Anlaşılan bunlar yazarın kendi cümleleri, çünkü yurtdışındaki bilim adamlarından alınan ve paylaşım konusu olan bir makalede böyle şaşırtıcı gafların olabileceğine pek ihtimal vermiyorum.

Bakalım evrimci bilim adamları ile tasarımcı bilim adamlarının tartışmalarının sonu nereye varacak.

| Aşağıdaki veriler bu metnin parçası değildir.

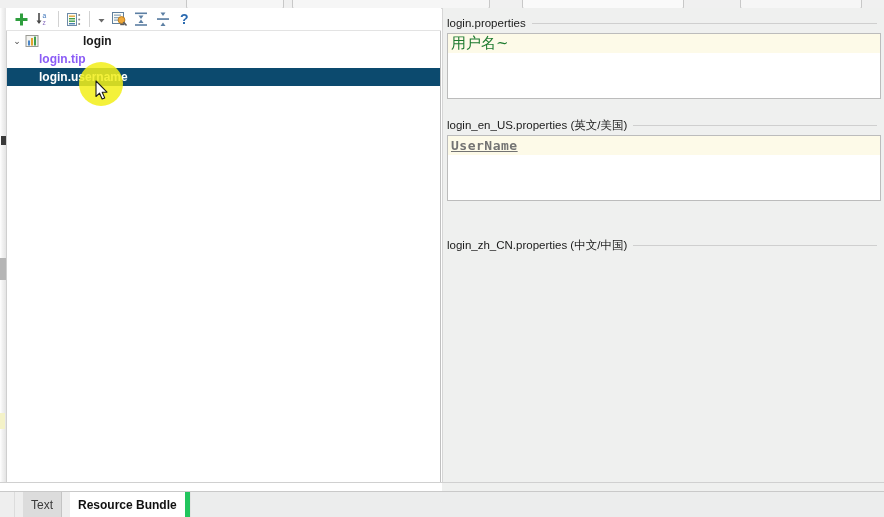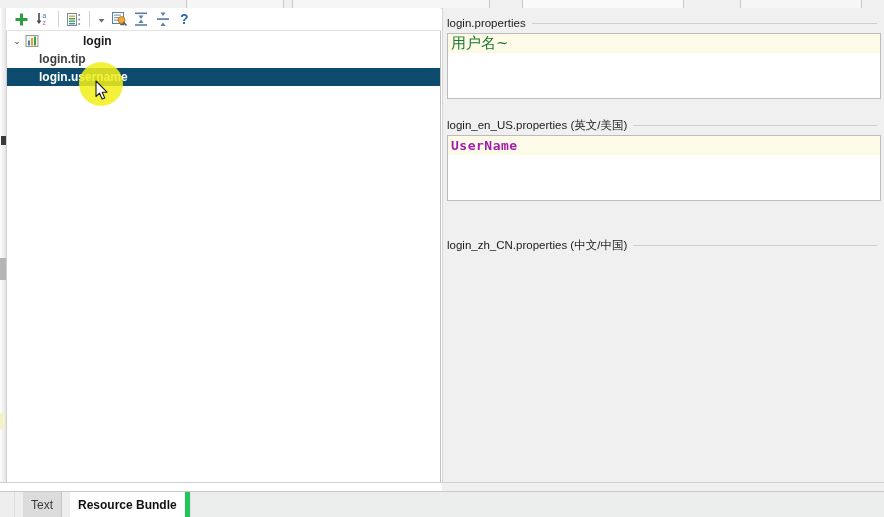"login.tip" .tree-row .lbl-dim { color: #404040 -> #8b5cf6 }
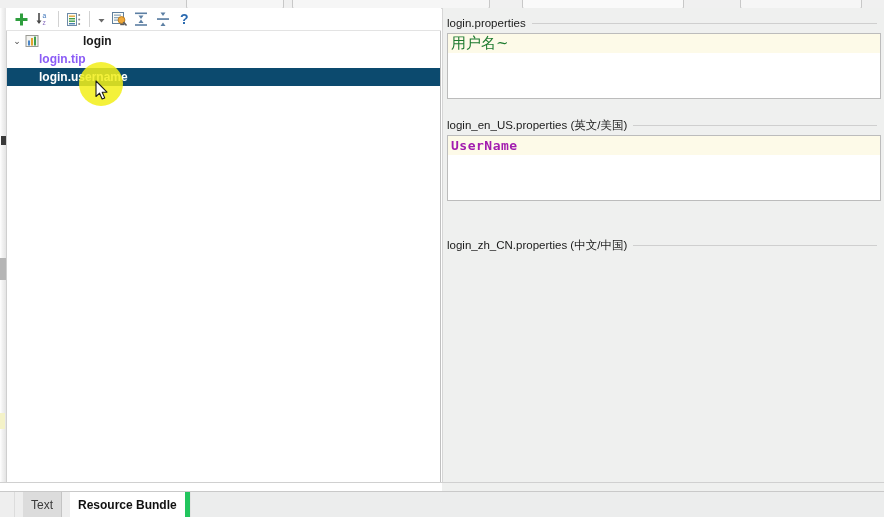"UserName" .val-en { color: #a21caf -> #737373; text-decoration: none -> underline }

Bu arada ufak bir not olarak şunu belirteyim. Tasarımcılar, zannedilenin aksine Tanrı’nın varlığını ve teolojik meseleleri ispat amacında değildirler. Sadece canlı varlığının tesadüflere ve evrime dayalı olduğu fikrini karşı tezlerle çürütmeye çalışır, gerisine karışmazlar. Sen istersen bu bilinçli tasarımın ardında uzaydan gelen çok üstün başka yaratıklar olduğunu da düşünebilirsin.

Daha açık taraf olan bir görüş için “yaratılışçılık (creationism)”e bakmak gerekir. O da aynı malzemeleri kullanır ama işin Tanrı tarafından yaratılış boyutuna ve kutsal metinlere de girer.